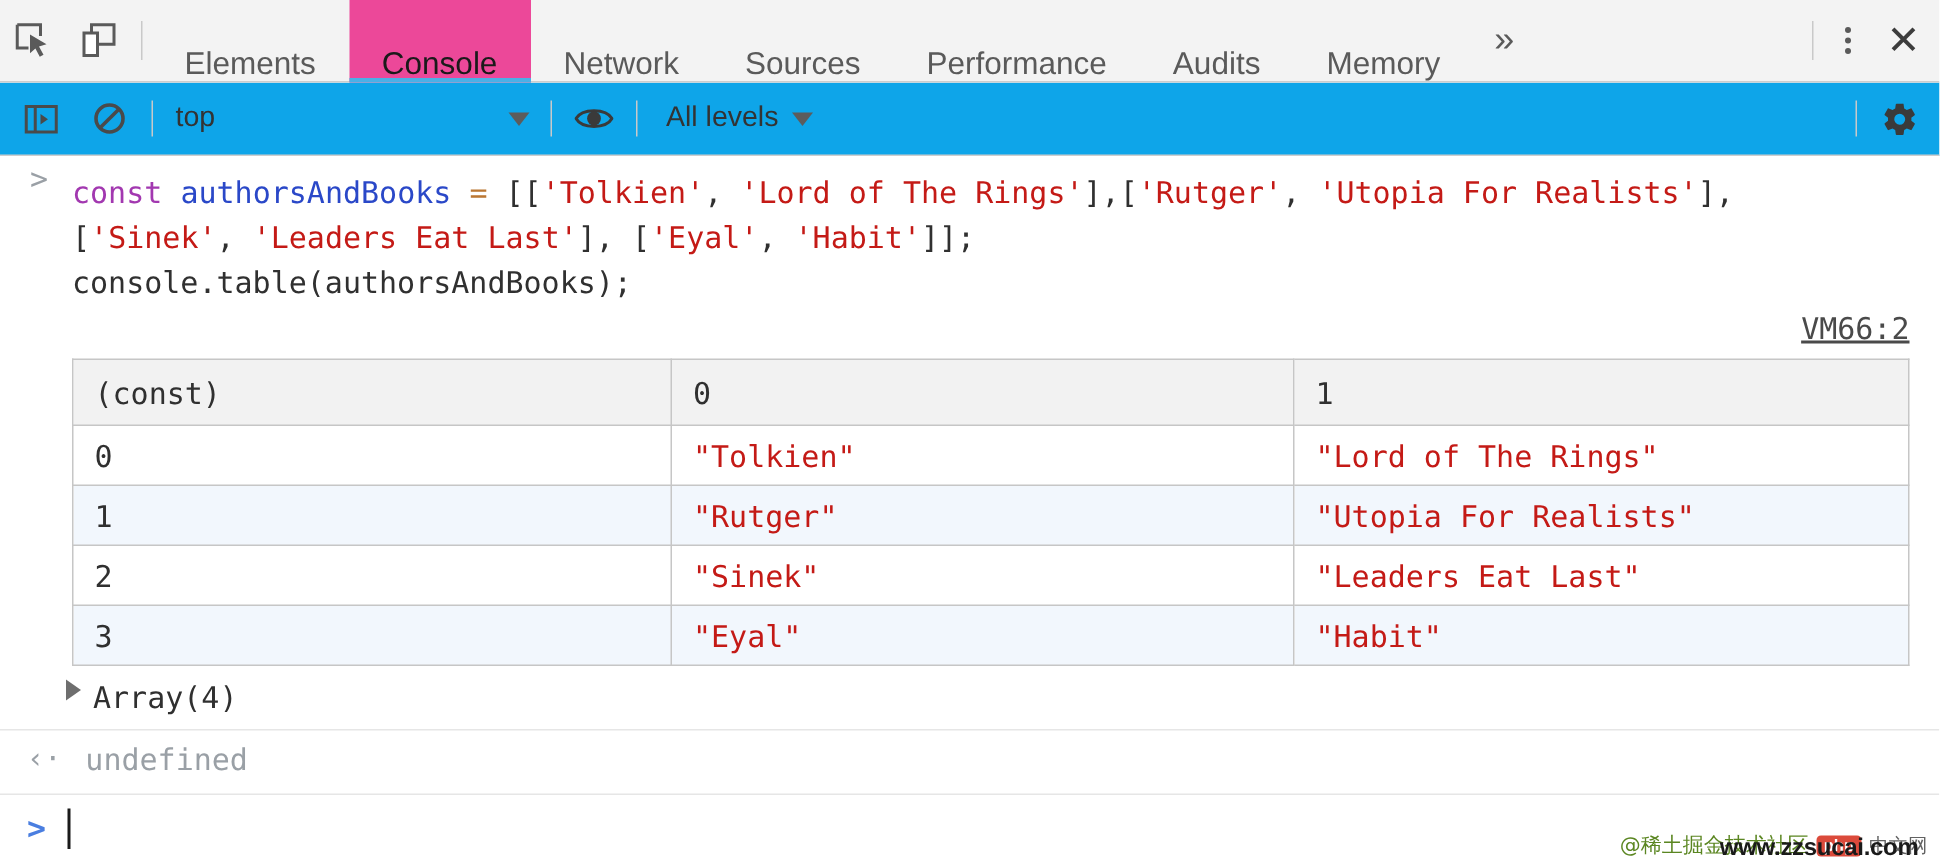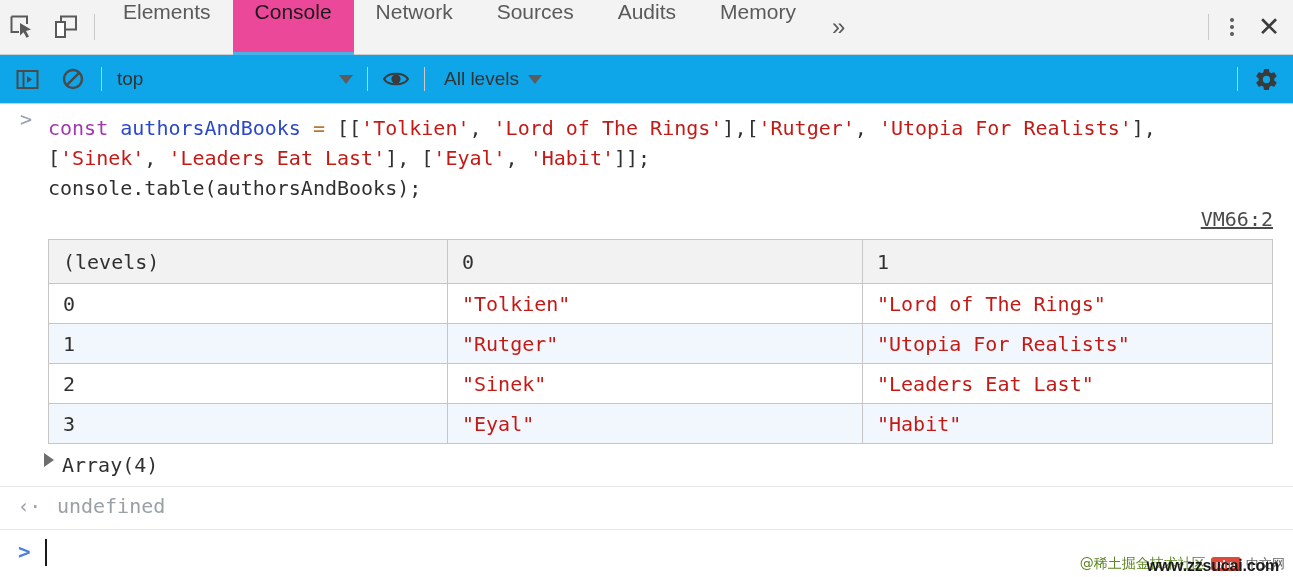--- a/index.html
+++ b/index.html
@@ -41,21 +41,21 @@
     display: flex;
     align-items: stretch;
     height: 55px;
     flex: 1 1 auto;
     min-width: 0;
   }
   .tab {
     padding: 0 22px;
     height: 55px;
     display: flex;
-    align-items: flex-start;
+    align-items: flex-end;
     justify-content: center;
     font-size: 21px;
     color: #5a5a5a;
     white-space: nowrap;
     position: relative;
   }
   .tab.active {
     color: #1a1a1a;
     background: #ec4899;
   }
@@ -356,20 +356,23 @@
     <div class="tab active">
         <span>Console</span>
       </div>
     <div class="tab">
         <span>Network</span>
       </div>
     <div class="tab">
         <span>Sources</span>
       </div>
     <div class="tab">
+        <span>Performance</span>
+      </div>
+    <div class="tab">
         <span>Audits</span>
       </div>
     <div class="tab">
         <span>Memory</span>
       </div>
     <div class="tab-more">»</div>
   </div>
 
   <div class="tb-right">
     <div class="tb-sep"></div>
@@ -450,21 +453,21 @@
 
   <div class="tbl-wrap">
     <table class="devtbl">
       <colgroup>
         <col>
           <col class="c0">
           <col class="c1">
       </colgroup>
       <thead>
         <tr>
-          <th>(levels)</th>
+          <th>(const)</th>
           <th>0</th>
           <th>1</th>
         </tr>
       </thead>
       <tbody>
         <tr>
           <td class="idx">0</td>
           <td class="val">"Tolkien"</td>
           <td class="val">"Lord of The Rings"</td>
         </tr>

^^^^^^^^

Task goal: Could you return the whole listing exactly, images excluded?

Completed exercise:
--- a/index.html
+++ b/index.html
@@ -41,21 +41,21 @@
     display: flex;
     align-items: stretch;
     height: 55px;
     flex: 1 1 auto;
     min-width: 0;
   }
   .tab {
     padding: 0 22px;
     height: 55px;
     display: flex;
-    align-items: flex-start;
+    align-items: flex-end;
     justify-content: center;
     font-size: 21px;
     color: #5a5a5a;
     white-space: nowrap;
     position: relative;
   }
   .tab.active {
     color: #1a1a1a;
     background: #ec4899;
   }
@@ -356,20 +356,23 @@
     <div class="tab active">
         <span>Console</span>
       </div>
     <div class="tab">
         <span>Network</span>
       </div>
     <div class="tab">
         <span>Sources</span>
       </div>
     <div class="tab">
+        <span>Performance</span>
+      </div>
+    <div class="tab">
         <span>Audits</span>
       </div>
     <div class="tab">
         <span>Memory</span>
       </div>
     <div class="tab-more">»</div>
   </div>
 
   <div class="tb-right">
     <div class="tb-sep"></div>
@@ -450,21 +453,21 @@
 
   <div class="tbl-wrap">
     <table class="devtbl">
       <colgroup>
         <col>
           <col class="c0">
           <col class="c1">
       </colgroup>
       <thead>
         <tr>
-          <th>(levels)</th>
+          <th>(const)</th>
           <th>0</th>
           <th>1</th>
         </tr>
       </thead>
       <tbody>
         <tr>
           <td class="idx">0</td>
           <td class="val">"Tolkien"</td>
           <td class="val">"Lord of The Rings"</td>
         </tr>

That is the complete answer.